Before-and-after change records
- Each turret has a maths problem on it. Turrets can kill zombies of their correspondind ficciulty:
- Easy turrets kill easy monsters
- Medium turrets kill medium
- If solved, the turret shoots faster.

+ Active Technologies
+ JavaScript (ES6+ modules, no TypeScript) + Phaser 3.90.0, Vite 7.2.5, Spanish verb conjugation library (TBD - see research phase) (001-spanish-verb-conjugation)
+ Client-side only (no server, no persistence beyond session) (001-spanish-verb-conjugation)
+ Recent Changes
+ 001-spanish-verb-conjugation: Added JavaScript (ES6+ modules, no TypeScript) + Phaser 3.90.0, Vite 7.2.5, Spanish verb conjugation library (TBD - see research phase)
==
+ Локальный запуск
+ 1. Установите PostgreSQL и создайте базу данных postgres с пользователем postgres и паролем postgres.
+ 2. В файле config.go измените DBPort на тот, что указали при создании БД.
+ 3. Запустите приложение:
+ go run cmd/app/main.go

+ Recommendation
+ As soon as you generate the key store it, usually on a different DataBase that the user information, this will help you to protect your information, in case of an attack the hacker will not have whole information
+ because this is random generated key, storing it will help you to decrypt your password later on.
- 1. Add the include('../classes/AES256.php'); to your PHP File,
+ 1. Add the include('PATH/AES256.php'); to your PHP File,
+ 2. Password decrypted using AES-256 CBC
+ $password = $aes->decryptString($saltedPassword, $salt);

**Exercise goal**
A verbatim transcription is needed of the lines above, starting at the line with "- Medium turrets kill medium" and ending at the line with "001-spanish-verb-conjugation: Added JavaScript", both included, and of nothing else.

**Exercise response**
- Medium turrets kill medium
- If solved, the turret shoots faster.

+ Active Technologies
+ JavaScript (ES6+ modules, no TypeScript) + Phaser 3.90.0, Vite 7.2.5, Spanish verb conjugation library (TBD - see research phase) (001-spanish-verb-conjugation)
+ Client-side only (no server, no persistence beyond session) (001-spanish-verb-conjugation)
+ Recent Changes
+ 001-spanish-verb-conjugation: Added JavaScript (ES6+ modules, no TypeScript) + Phaser 3.90.0, Vite 7.2.5, Spanish verb conjugation library (TBD - see research phase)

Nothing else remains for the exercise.